_YOUR ASSIGNMENT_: Nothing but the lines from the one containing "- rand()is a" through the final line of the data should be repeated, and each must be exact.

SOURCE INFORMATION START

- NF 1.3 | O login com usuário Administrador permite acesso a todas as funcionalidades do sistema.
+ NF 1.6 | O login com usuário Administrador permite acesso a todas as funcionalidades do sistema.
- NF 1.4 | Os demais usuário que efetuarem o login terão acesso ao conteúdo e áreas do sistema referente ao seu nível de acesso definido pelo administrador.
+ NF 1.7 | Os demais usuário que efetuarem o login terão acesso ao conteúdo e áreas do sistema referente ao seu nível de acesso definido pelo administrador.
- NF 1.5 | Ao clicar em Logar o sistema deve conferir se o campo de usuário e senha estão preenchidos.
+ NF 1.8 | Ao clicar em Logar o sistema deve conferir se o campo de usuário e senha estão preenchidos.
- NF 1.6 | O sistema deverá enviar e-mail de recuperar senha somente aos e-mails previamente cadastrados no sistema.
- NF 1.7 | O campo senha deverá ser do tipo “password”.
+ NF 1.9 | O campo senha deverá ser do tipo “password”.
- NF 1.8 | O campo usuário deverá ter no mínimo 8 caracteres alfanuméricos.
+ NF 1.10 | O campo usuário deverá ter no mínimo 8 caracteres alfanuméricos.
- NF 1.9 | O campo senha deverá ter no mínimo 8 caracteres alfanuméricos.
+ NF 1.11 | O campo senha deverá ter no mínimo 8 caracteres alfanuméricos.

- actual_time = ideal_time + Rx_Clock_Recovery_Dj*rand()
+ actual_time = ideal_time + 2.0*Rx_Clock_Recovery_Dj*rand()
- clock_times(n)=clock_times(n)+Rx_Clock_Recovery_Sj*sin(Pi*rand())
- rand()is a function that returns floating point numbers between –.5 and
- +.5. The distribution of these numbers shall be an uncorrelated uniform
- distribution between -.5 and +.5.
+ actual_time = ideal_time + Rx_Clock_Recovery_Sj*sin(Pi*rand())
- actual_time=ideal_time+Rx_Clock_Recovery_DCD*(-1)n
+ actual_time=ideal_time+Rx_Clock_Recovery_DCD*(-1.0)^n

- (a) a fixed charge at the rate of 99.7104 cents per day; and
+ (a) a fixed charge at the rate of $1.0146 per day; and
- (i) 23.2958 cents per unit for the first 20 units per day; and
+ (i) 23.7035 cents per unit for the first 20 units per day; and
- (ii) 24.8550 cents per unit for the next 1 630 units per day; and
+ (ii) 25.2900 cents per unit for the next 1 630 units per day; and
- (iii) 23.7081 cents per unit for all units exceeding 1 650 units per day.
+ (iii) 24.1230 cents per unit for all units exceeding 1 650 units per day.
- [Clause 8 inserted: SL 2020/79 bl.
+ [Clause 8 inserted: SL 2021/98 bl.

SOURCE INFORMATION END

_RESPONSE AREA_:
- rand()is a function that returns floating point numbers between –.5 and
- +.5. The distribution of these numbers shall be an uncorrelated uniform
- distribution between -.5 and +.5.
+ actual_time = ideal_time + Rx_Clock_Recovery_Sj*sin(Pi*rand())
- actual_time=ideal_time+Rx_Clock_Recovery_DCD*(-1)n
+ actual_time=ideal_time+Rx_Clock_Recovery_DCD*(-1.0)^n

- (a) a fixed charge at the rate of 99.7104 cents per day; and
+ (a) a fixed charge at the rate of $1.0146 per day; and
- (i) 23.2958 cents per unit for the first 20 units per day; and
+ (i) 23.7035 cents per unit for the first 20 units per day; and
- (ii) 24.8550 cents per unit for the next 1 630 units per day; and
+ (ii) 25.2900 cents per unit for the next 1 630 units per day; and
- (iii) 23.7081 cents per unit for all units exceeding 1 650 units per day.
+ (iii) 24.1230 cents per unit for all units exceeding 1 650 units per day.
- [Clause 8 inserted: SL 2020/79 bl.
+ [Clause 8 inserted: SL 2021/98 bl.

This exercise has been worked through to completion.